# [Problem requirements]
Give only the number of lines in the following entries where "Bowler" appears.

___ Data ___

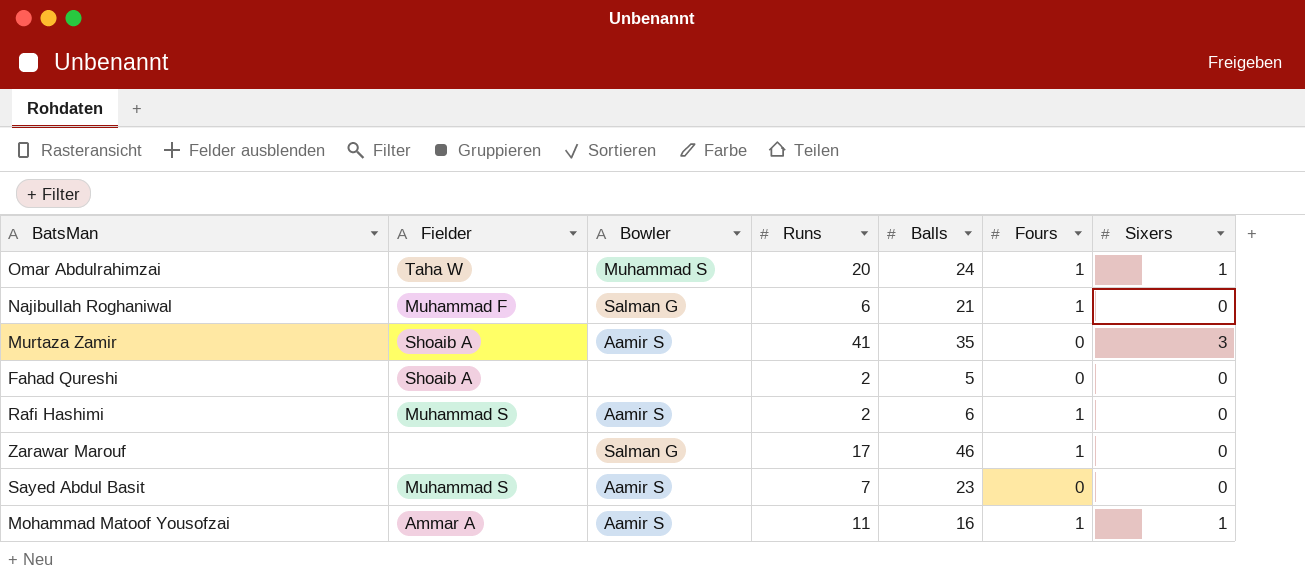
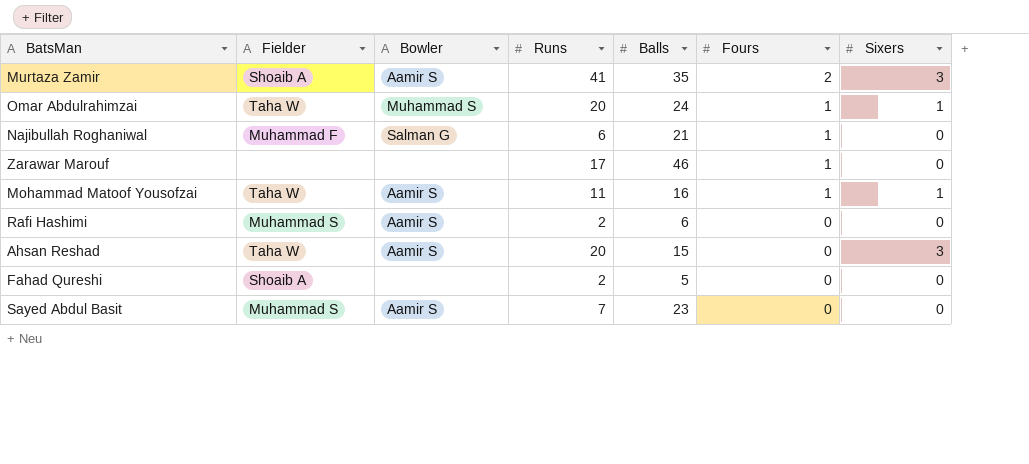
row order: none -> Fours descending
Murtaza Zamir | Fours: 0 -> 2
Zarawar Marouf | Bowler: Salman G -> none
Mohammad Matoof Yousofzai | Fielder: Ammar A -> Taha W
Rafi Hashimi | Fours: 1 -> 0
row Ahsan Reshad: none -> Taha W | Aamir S | 20 | 15 | 0 | 3

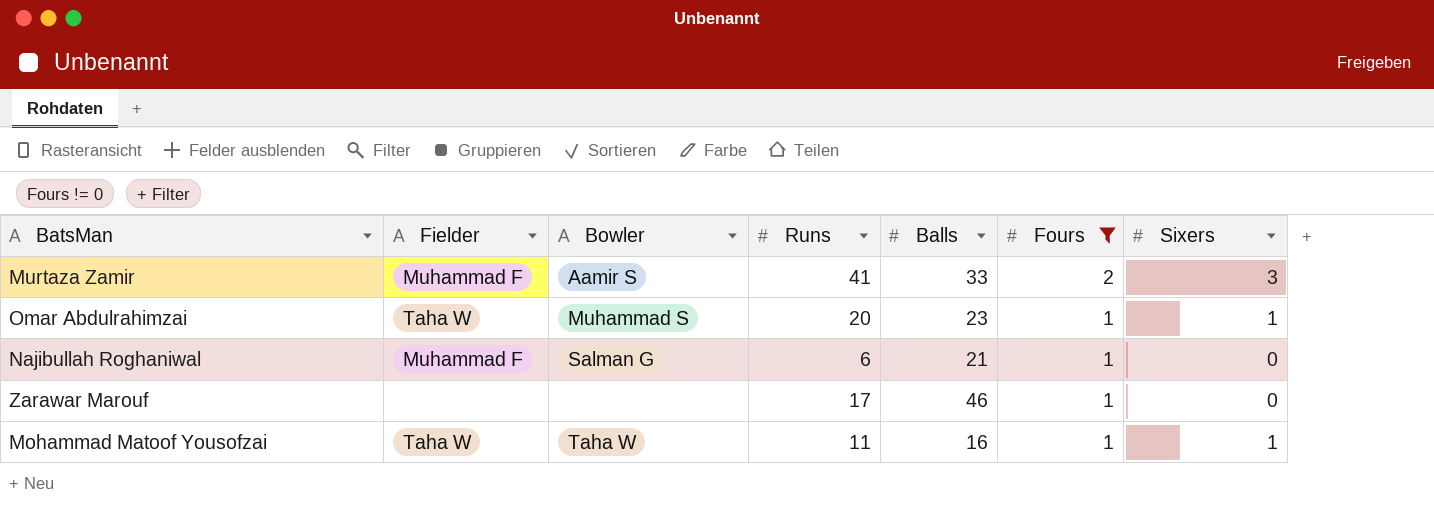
filter: none -> Fours != 0
Murtaza Zamir | Fielder: Shoaib A -> Muhammad F
Murtaza Zamir | Balls: 35 -> 33
Omar Abdulrahimzai | Balls: 24 -> 23
Mohammad Matoof Yousofzai | Bowler: Aamir S -> Taha W

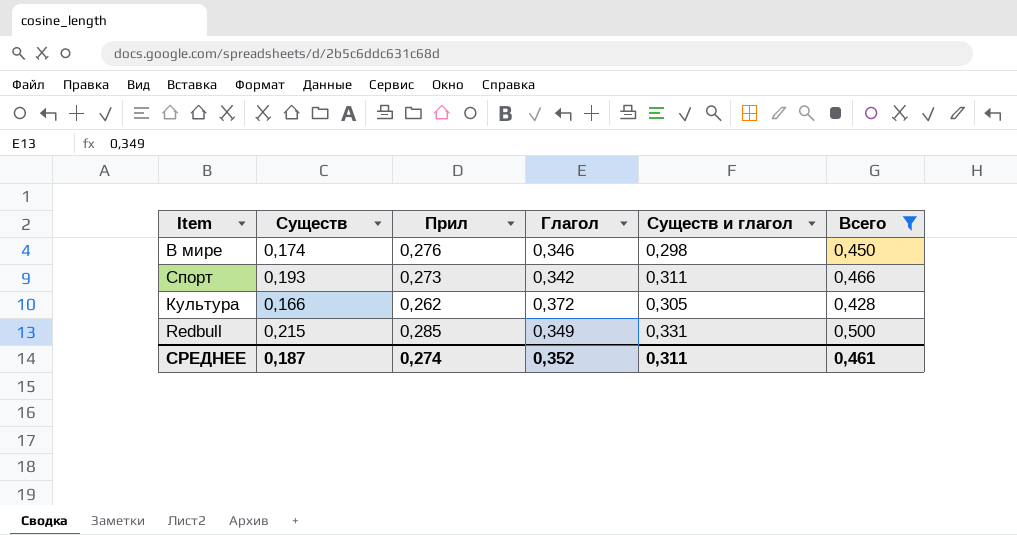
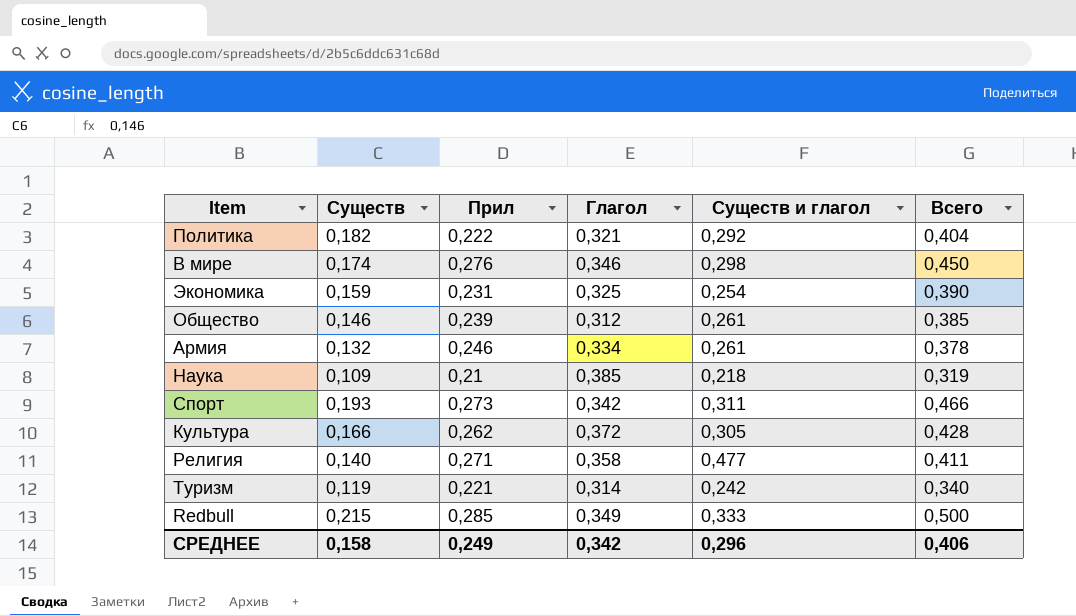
filter: Всего >= 0,428 -> none
Redbull | Существ и глагол: 0,331 -> 0,333
СРЕДНЕЕ | Существ: 0,187 -> 0,158
СРЕДНЕЕ | Прил: 0,274 -> 0,249
СРЕДНЕЕ | Глагол: 0,352 -> 0,342
СРЕДНЕЕ | Существ и глагол: 0,311 -> 0,296
СРЕДНЕЕ | Всего: 0,461 -> 0,406

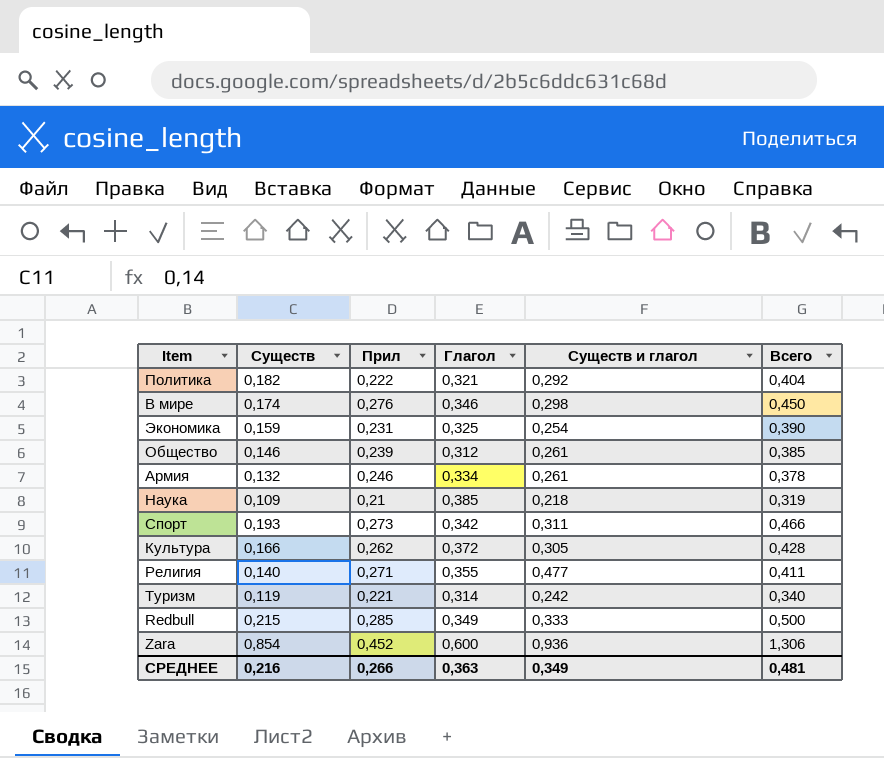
Религия | Глагол: 0,358 -> 0,355
row Zara: none -> 0,854 | 0,452 | 0,600 | 0,936 | 1,306
СРЕДНЕЕ | Существ: 0,158 -> 0,216
СРЕДНЕЕ | Прил: 0,249 -> 0,266
СРЕДНЕЕ | Глагол: 0,342 -> 0,363
СРЕДНЕЕ | Существ и глагол: 0,296 -> 0,349
СРЕДНЕЕ | Всего: 0,406 -> 0,481

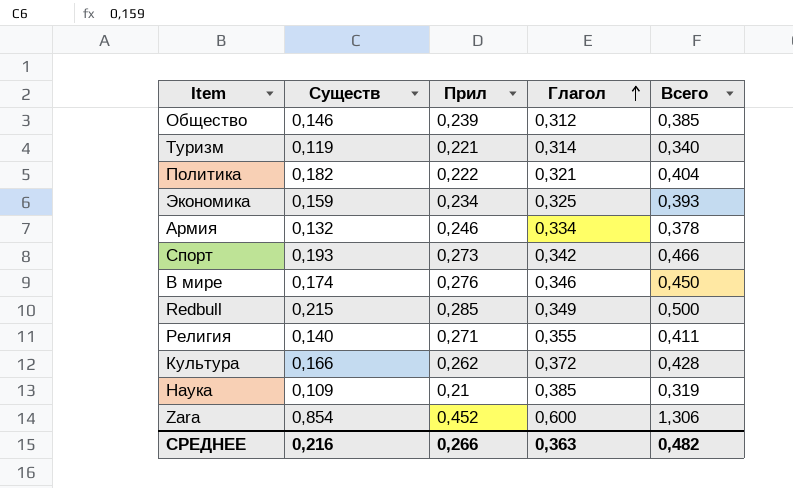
row order: none -> Глагол ascending
column Существ и глагол | position: 5 -> none
Экономика | Прил: 0,231 -> 0,234
Экономика | Всего: 0,390 -> 0,393
СРЕДНЕЕ | Всего: 0,481 -> 0,482

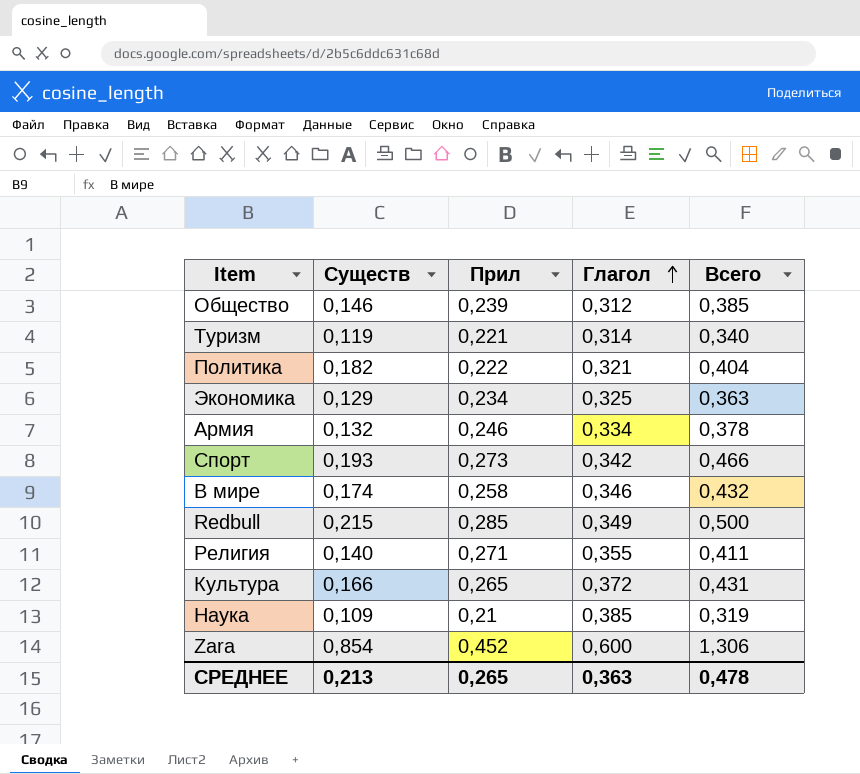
Экономика | Существ: 0,159 -> 0,129
Экономика | Всего: 0,393 -> 0,363
В мире | Прил: 0,276 -> 0,258
В мире | Всего: 0,450 -> 0,432
Культура | Прил: 0,262 -> 0,265
Культура | Всего: 0,428 -> 0,431
СРЕДНЕЕ | Существ: 0,216 -> 0,213
СРЕДНЕЕ | Прил: 0,266 -> 0,265
СРЕДНЕЕ | Всего: 0,482 -> 0,478

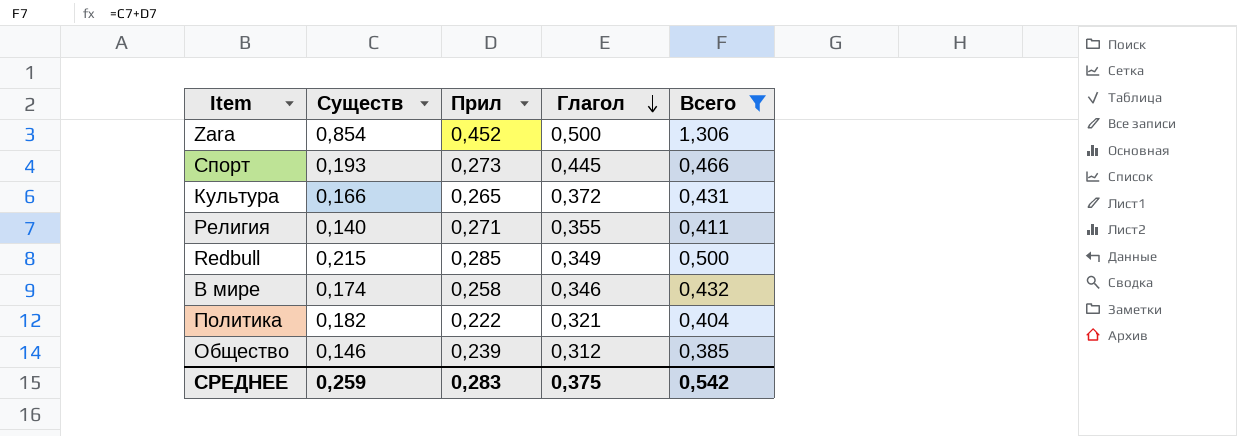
filter: none -> Всего >= 0,385
row order: Глагол ascending -> Глагол descending
Zara | Глагол: 0,600 -> 0,500
Спорт | Глагол: 0,342 -> 0,445
СРЕДНЕЕ | Существ: 0,213 -> 0,259
СРЕДНЕЕ | Прил: 0,265 -> 0,283
СРЕДНЕЕ | Глагол: 0,363 -> 0,375
СРЕДНЕЕ | Всего: 0,478 -> 0,542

___

# [Answer area]
2